Mitochondrial DNA (mtDNA) is a valuable molecule in investigating the phylogenetic relationships among populations, subspecies, and species. Features of mtDNA such as the maternal inheritance and rapid evolutionary rate advance the rapid geographic sorting of haplotypes in the absence of gene flow (Avise et al., 1984). Accordingly, using the information of mtDNA, we are able to infer the interspecific relationships, the intraspecific situations of population subdivision, and the genetic differentiation beyond the resolving ability of non-molecular approaches. In the present study, we determined partial sequences (1,068 base pairs: bp) of the mitochondrial cytochrome b gene for four species: P. alborufus, P. leucogenys, P. petaurista, and P. philippensis, and discuss the phylogenetic relationships among them as well as the taxonomic status of P. alborufus from continental China and Taiwan.
MATERIALS
Flying squirrels examined in the present study are shown in Table 1. Classification of species and subspecies followed the description of Corbet and Hill (1991, 1992), Imaizumi (1960), and Lekagul and McNeely (1988).

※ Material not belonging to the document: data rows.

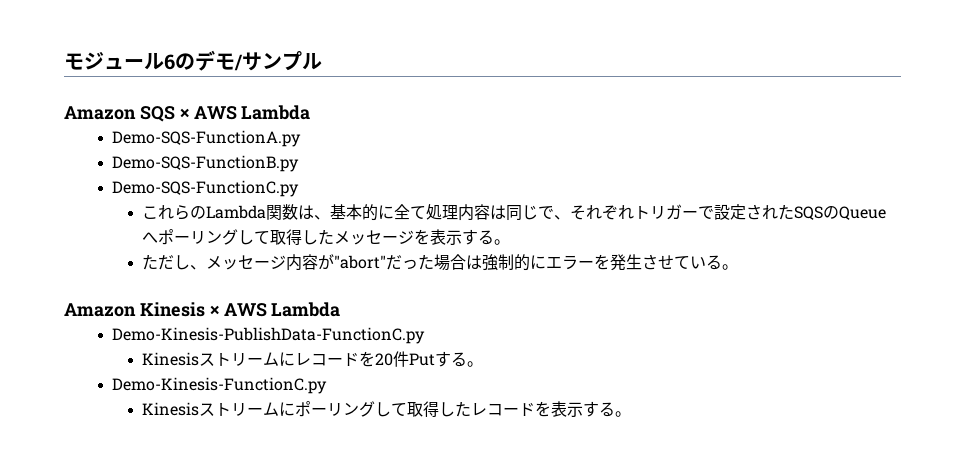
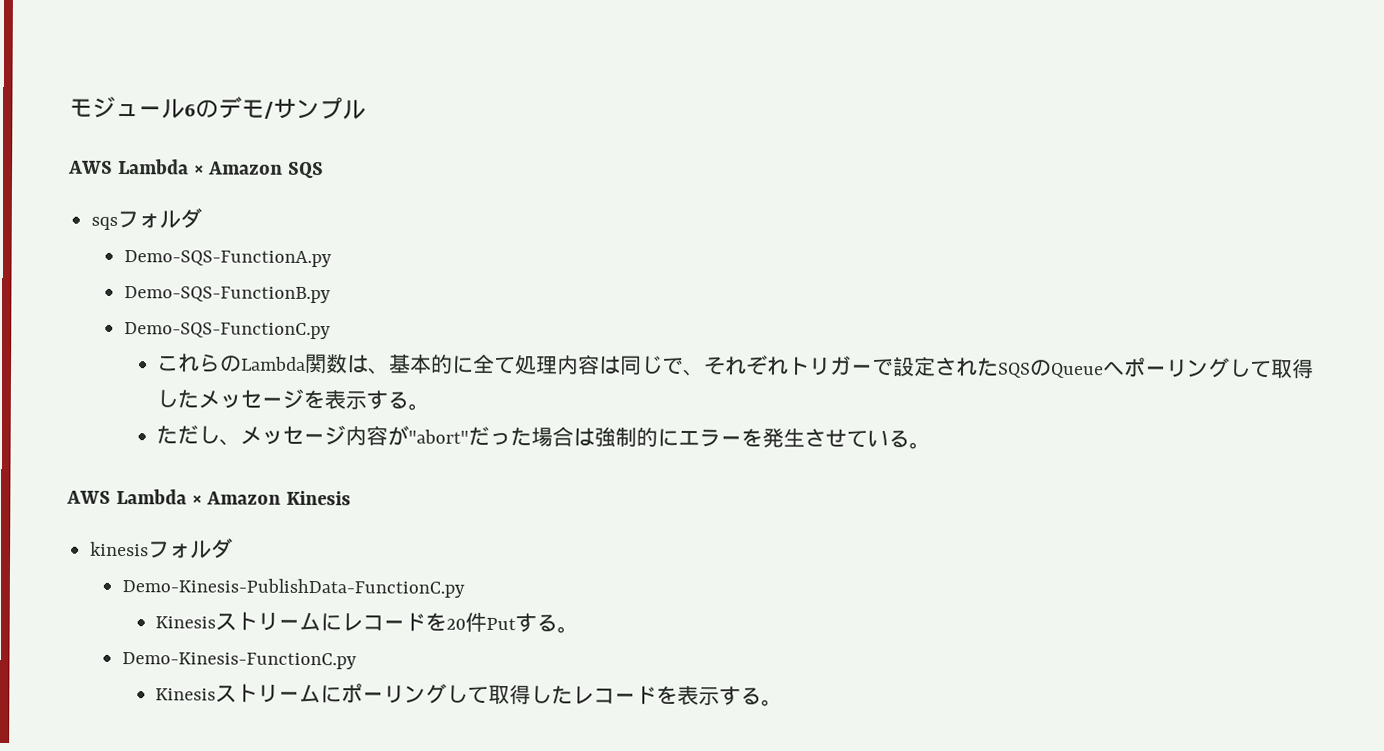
- Amazon SQS × AWS Lambda
+ AWS Lambda × Amazon SQS
+ sqsフォルダ
- Amazon Kinesis × AWS Lambda
+ AWS Lambda × Amazon Kinesis
+ kinesisフォルダ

Two samples of P. alborufus lena and one individual of P. philippensis grandis were captured in central Taiwan. Three individuals of P. alborufus castaneus imported from Hong-Kong to Japan in 1996 were commercially obtained. Muscle tissues of two individuals of P. leucogenys leucogenys were provided from Mr. Koichi Ikeda of the Fukuoka Prefecture Forest Research and Extension Center, Fukuoka, Japan, and Mr. Takehito Okayama of the Omogo Mountain Museum, Ehime, Japan. The other Petaurista specimens were commercially obtained. The outgroup taxon, Pteromys volans was provided from the Noboribetsu Bear Park, Hokkaido, Japan.
Table 1
Species of the genera Petaurista and Pteromys examined in this study
METHODS
From homogenated muscle tissues, genomic DNAs were extracted according to the phenol/proteinase K/sodium dodecyl sulfate method of Sambrook et al. (1989). The whole region of the mtDNA cytochrome b gene was amplified with polymerase chain reaction (PCR) using the following two primers: L14724 5′-GATATGAAAAACCATCGTTG-3′ and H15910 5′-GATTTTTGGTTTACAAGACCGAG-3′. Primer names correspond to the light (L) or heavy (H) strand and the 3′end-position of the primers in the human mtDNA sequence (Anderson et al., 1981). The former was made from the sequence described by Kocher et al. (1989) and the latter was newly designed from the conservative sequences between human (Anderson et al., 1981) and Rattus norvegicus (Gadaleta et al., 1989). The 50 μl of reaction mixture contained 100 ng of genomic DNA, 25 picomoles of each primer, 200 μM dNTPs, 10 mM Tris-HCl (pH 8.3), 50 mM KCl, 1.5 mM MgCl2, and 2.5 units of rTaq DNA polymerase (Takara). Amplification was carried out for 35 cycles using the following cycle program: 94°C for 1 min, 55°C for 1 min, and 72°C for 2 min. The extension reaction was completed by incubation at 72°C for 10 min. PCR products were purified with the Qia-quick PCR purification kit (QIAGEN) and directly sequenced using an automated DNA sequencer (SQ5500, Hitachi).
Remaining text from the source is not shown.